# been a while but im back and breeding!



## japan4racing (Feb 18, 2009)

its been a while since ive been here. i have had a few fish come and go...petsmart is a horrible place to get fish and i have learned that the hard way. anyways the last fish i bought from there a couple months ago were 2 platy's....they had babies about 3 weeks before they both died...  anyways of the 6 fry that lived i still had 3 left as of yesterday...they have been doing great for about 2 months or so and are looking awesome. but all 3 are females so i went to petsmart...i know bad move but im hoping it works out good...and i bought 2 more males and one female. so now i have 4 females and 2 males. im really hoping in 4 weeks or so ill have some more fry! so any advice to make them get in to mood besides low light and marvin gaye?! haha im kidding....i just want some babies..making babies is cheaper than buying fish from petsmart.


----------



## WhiteGloveAquatics (Sep 3, 2009)

Welcome back


All my fish come from petsmart for 90% of the stocking, in 5 years only got 6 bad fish which ended up being a "bad batch" because all these same exact fish died within hours of aquirement.

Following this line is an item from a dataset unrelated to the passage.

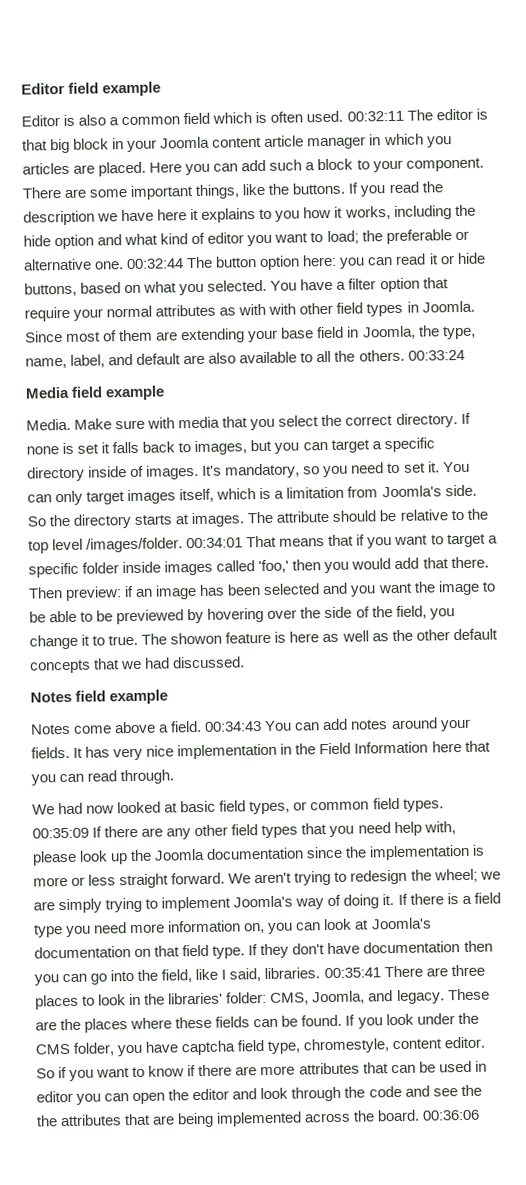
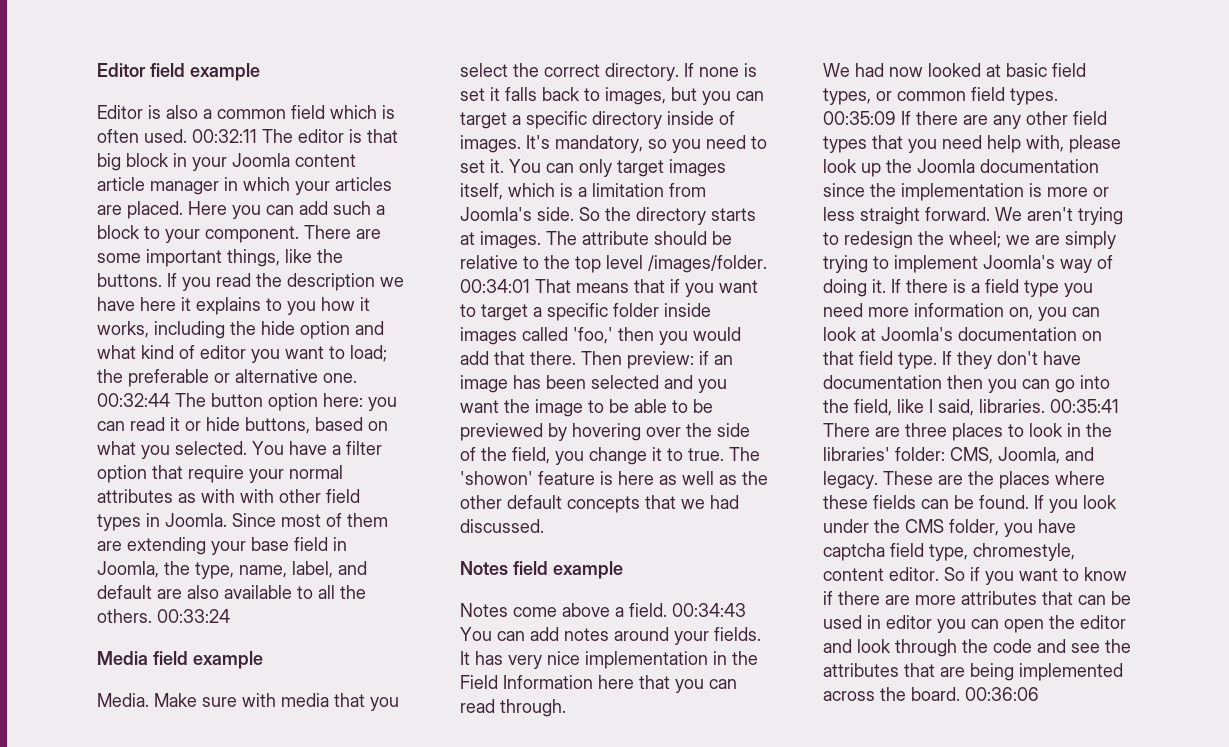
[426,136,452,148] you -> [295,181,330,195] your
[170,632,223,645] showon -> [460,471,533,485] 'showon'
[36,1115,58,1127] the -> (1131, 646) none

You want them in the mood, frozen bloodworms and do a 50% water change however when adding the water back to the tank, keep it a few degrees cooler, the cool water simulates a cool rain shower and that USUALLY sets them off. Its how I control my egg-layers, my livebearers get the same treatment but Ive come to the conclusion they can be in a tank of gasoline and still produce more babies then Id like them to.

what petsmart location was this? I am sorry for your experience but your store might be bad as in their care of them. also most fish are there for a maximum of 7 days, its not always the retailer's fault you end up with dead fish, and a couple of months means nothing those fish could have been old fish or like I stated in my case "bad fish"


----------



## japan4racing (Feb 18, 2009)

yea its not so much petsmart as a retailer as much as that particular petsmart does not take care of the fish like they need to be. the tanks are all dirty and there is always dead fish there...they have been dead a while and its obvious. this is the one in warner robins ga....the one in macon ga is really nice. i feel so bad for the fish at the w.r. petsmart. 

i will try your methods of getting them in the mood! hopefully i get some fry....i have a 38 gallon with 6 platies in it and a 10 gallon with nothing in it as of right now.


----------



## japan4racing (Feb 18, 2009)

got some blood worms today and they love em'....now if i can just get em sexin' and poppin out fry!


----------



## WhiteGloveAquatics (Sep 3, 2009)

livebearer fish sex happens in split seconds, its hard to see it happen unles you are at the right place at the exact right time and usually then its just a quick jab and its over.

cooler water just a few degrees cooler then your tank and the bloodworms should do it.


----------



## japan4racing (Feb 18, 2009)

cooler water and blood worms today and im not sure but it looked like i got some action twice at least. the female would kinda roll and flutter a little and the male would take a swing on her...looked like fighting for a very short period but was that them getting it on?


----------



## japan4racing (Feb 18, 2009)

update: i lost one today...came home from work and had a female dead and floating. nitrites are zero, pH is 7.2ish, i have 5 platties in a 38g so im not overstuffed. they are all healthy looking also. is it possible the males killed her while trying to breed? i had 4 females and 2 males....now 3 females and 2 males


----------



## theguppyman (Jan 10, 2010)

nope not while breeding problely something else


----------